No more factions, no more war. We all move on 'bout our lives.”
Burke was still unconvinced.
“You really think that's what's gonna happen?”
“What else do you
suggest, Burke?” Vincent pulled off the highway behind the
other truck. “Eliminate crime? Maybe the rubber woman from
your science show can put on a mask and tights and get right on
that?”
He laughed at his own
joke and took out his cigarette pack. Empty. A scowl came to his
face. “Alright, you get the tarp and the decals, I'll hit
the cab of the other truck, make it look like he's been robbed.”

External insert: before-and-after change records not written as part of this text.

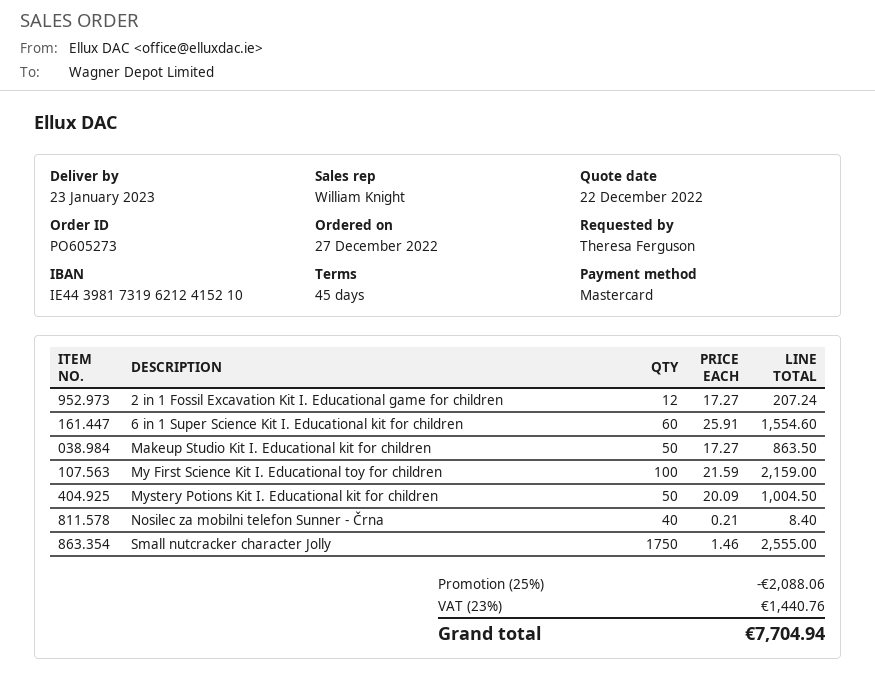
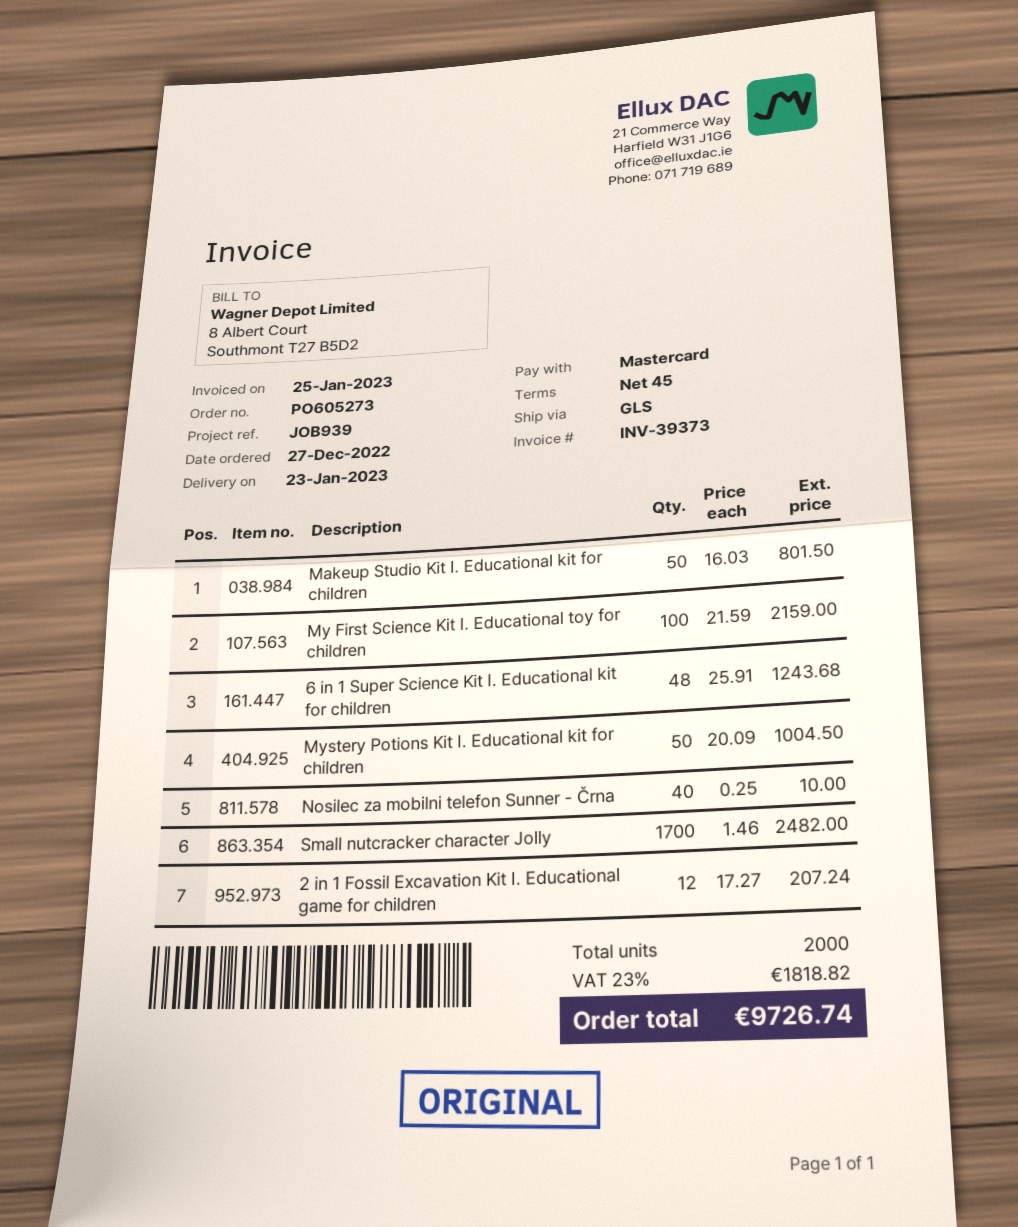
6 in 1 Super Science Kit I. Educational kit for children: 60 x 25.91 = 1554.60 -> 48 x 25.91 = 1243.68
Makeup Studio Kit I. Educational kit for children: 50 x 17.27 = 863.50 -> 50 x 16.03 = 801.50
Nosilec za mobilni telefon Sunner - Črna: 40 x 0.21 = 8.40 -> 40 x 0.25 = 10.00
Small nutcracker character Jolly: 1750 x 1.46 = 2555.00 -> 1700 x 1.46 = 2482.00
discount: 25% = 2088.06 -> none
tax: 23% = 1440.76 -> 23% = 1818.82
total: 7704.94 -> 9726.74

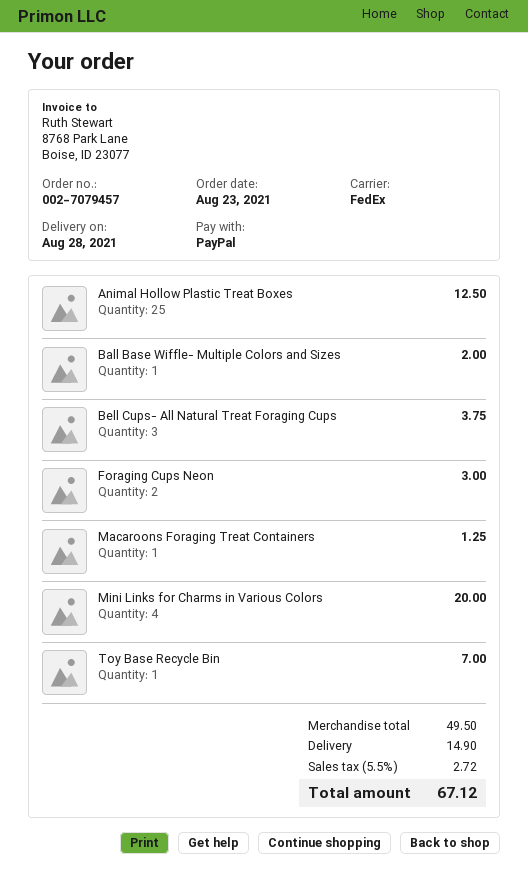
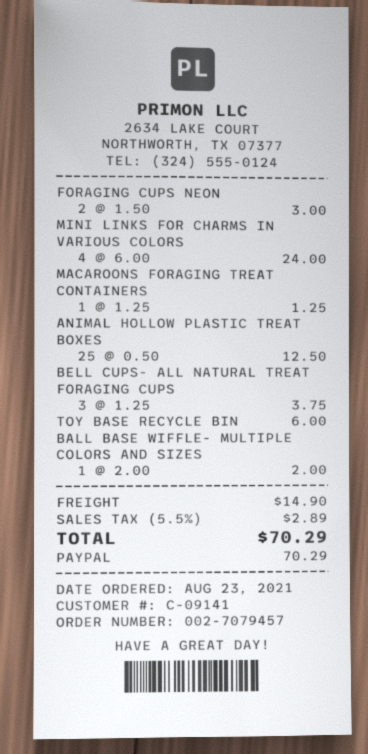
Mini Links for Charms in Various Colors: 4 for 20.00 -> 4 for 24.00
Toy Base Recycle Bin: 1 for 7.00 -> 1 for 6.00
tax: 5.5% = 2.72 -> 5.5% = 2.89
total: 67.12 -> 70.29

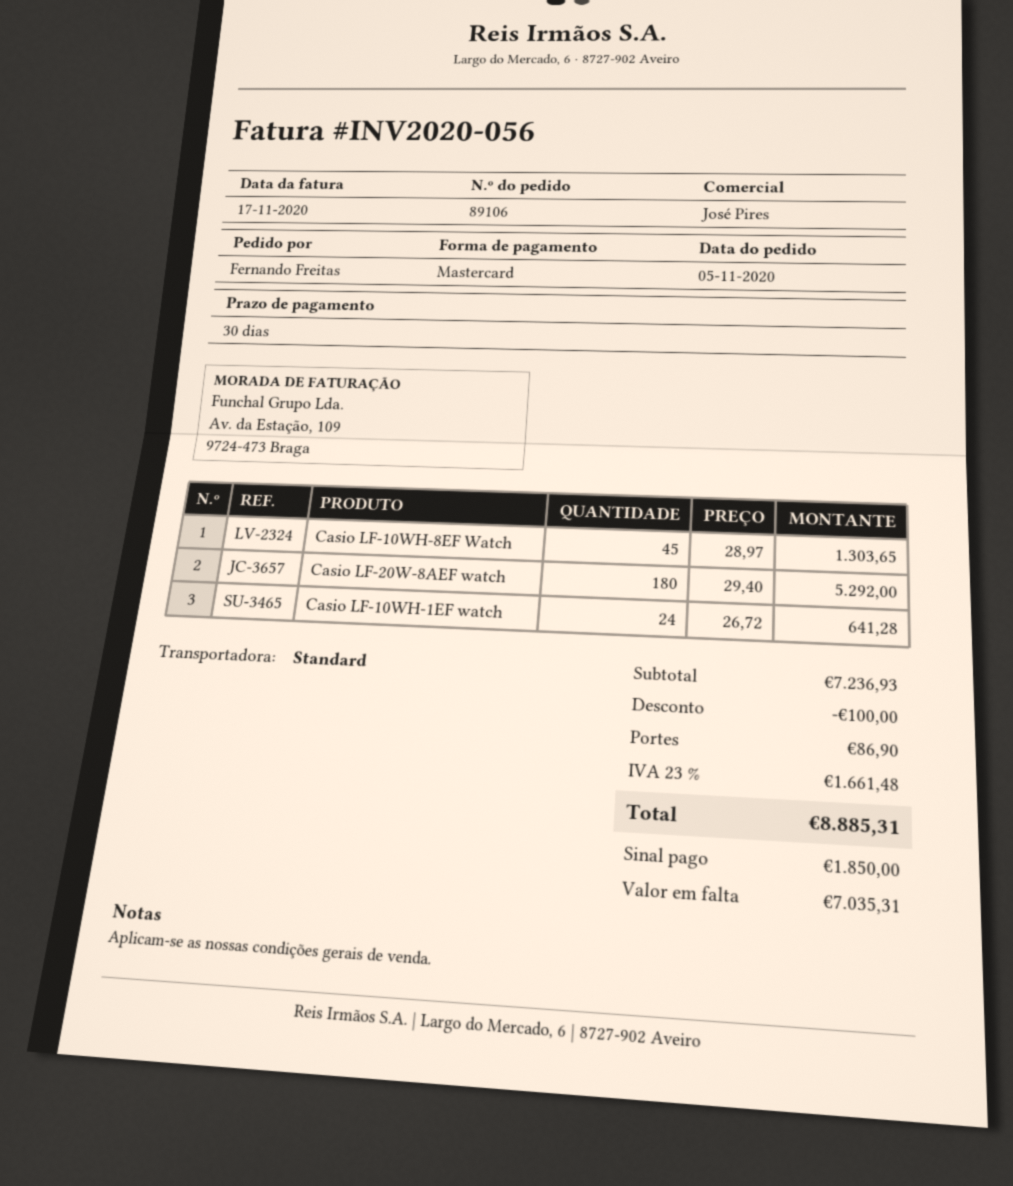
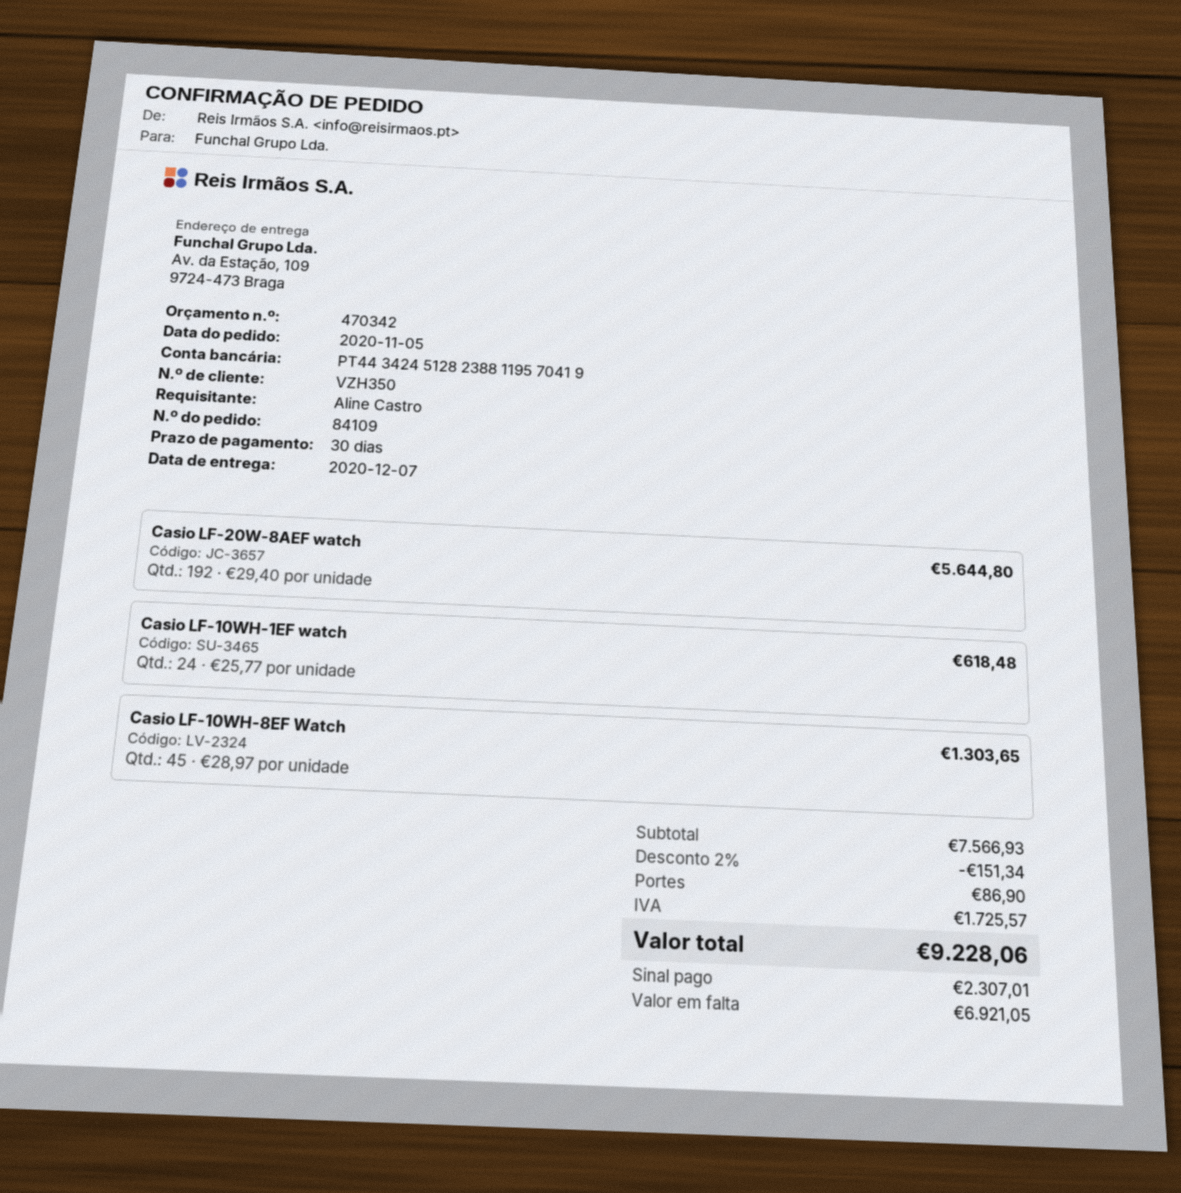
order number: 89106 -> 84109
ordered by: Fernando Freitas -> Aline Castro
Casio LF-20W-8AEF watch: 180 x 29.40 = 5292.00 -> 192 x 29.40 = 5644.80
Casio LF-10WH-1EF watch: 24 x 26.72 = 641.28 -> 24 x 25.77 = 618.48
subtotal: 7236.93 -> 7566.93
discount: 100.00 -> 151.34
tax: 1661.48 -> 1725.57
total: 8885.31 -> 9228.06
deposit: 1850.00 -> 2307.01
balance: 7035.31 -> 6921.05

As Burke exited the truck,
headed for the ties holding the tarp to the truck, Vincent took
a duffel bag out from under his seat and sauntered toward the other
truck.
Callahan was sitting
on the lowermost step leading up into the cab, working on his mobile
computer.
“Ready?”
Liedecker asked, brandishing the key to the other truck.
“Just about.”
Callahan nodded, abandoning his seat. “Try it now.”
The younger Liedecker
stepped up and inserted the key into the door, holding down the
control button as he did. Nothing happened for a tense second. Then
a quiet beep sounded and a green indicator lit up.
“Key's are switched.”
He reported needlessly before opening the door and climbing into
the cab.
“Good. That's everything.”
“Not everything.”
Vincent jerked his thumb toward the other truck. “I need you
to break our truck like you fixed this one.”
Callahan fixed him with
a disbelieving look. “Vince, are you out of your mind?”
“Danny's going
to have a mechanic out here to fix his truck. We need them to find
a busted truck.” He didn't even wait for the inevitable protest
before ducking into the cab.
Inside was a mess of
wrappers, disposable cups and magazines. Judging by his trash, Vincent
decided that Friedman preferred creme-filled snack-cakes, drank
tea for his caffeine fix instead of coffee and was an enthusiast
of bass fishing, boxing and both disproportionately and surprisingly,
knitting.
“Take all kinds.”
He reasoned. Everything loose in the cab went into a trash bag he
produced from the duffel bag. After a few layers of garbage, he
started finding ampules. All were empty, all were unlabeled. Stimulants,
no doubt. He'd leave it to whoever investigated to see if they were
illicit or not.
On the passenger seat,
he also found a mobile computer, an expensive one at that, the kind
optimized for gaming. No way a thief would leave that. It went into
the bag. As did the ID and wallet he found in the visor.
Luckily, the rigs ITM
used were short range and had no sleeper cabs he needed to clean
out. That realization did make him wonder why Friedman needed injectable
stimulant for in the first place. Some things, he reasoned, he was
meant to merely ponder.
By the time he was done
and back to the truck he'd driven in, Burke had done his job. The
decals on the door were clingfilm, printed in a small, out of the
way custom print shop. They and the tarp had hidden the Industrial
Tools and Manufacture logos. The entire plan had, from the start,
depending on the entire ITM fleet looking exactly the same.
“Good going, Burke.”
Vincent shouted encouragement. “We'll tarp up the new truck
once we get off the highway.” He sprung up the steps to the
other trailer and started liberally dumping the contents of the
trash bag around. The more ransacked it looked, the better. “How's
it coming with the engine?”
“Much easier to
destroy then to fix.” came the reply. Callahan sounded more
relaxed. He usually did when he had something to work on.
“Good.” Vincent
jumped down from the cab, leaving the door hanging open as if the
thief left in a hurry. “Let's go bring the bad man his guns
then. I can't wait to see the look on his smug face.”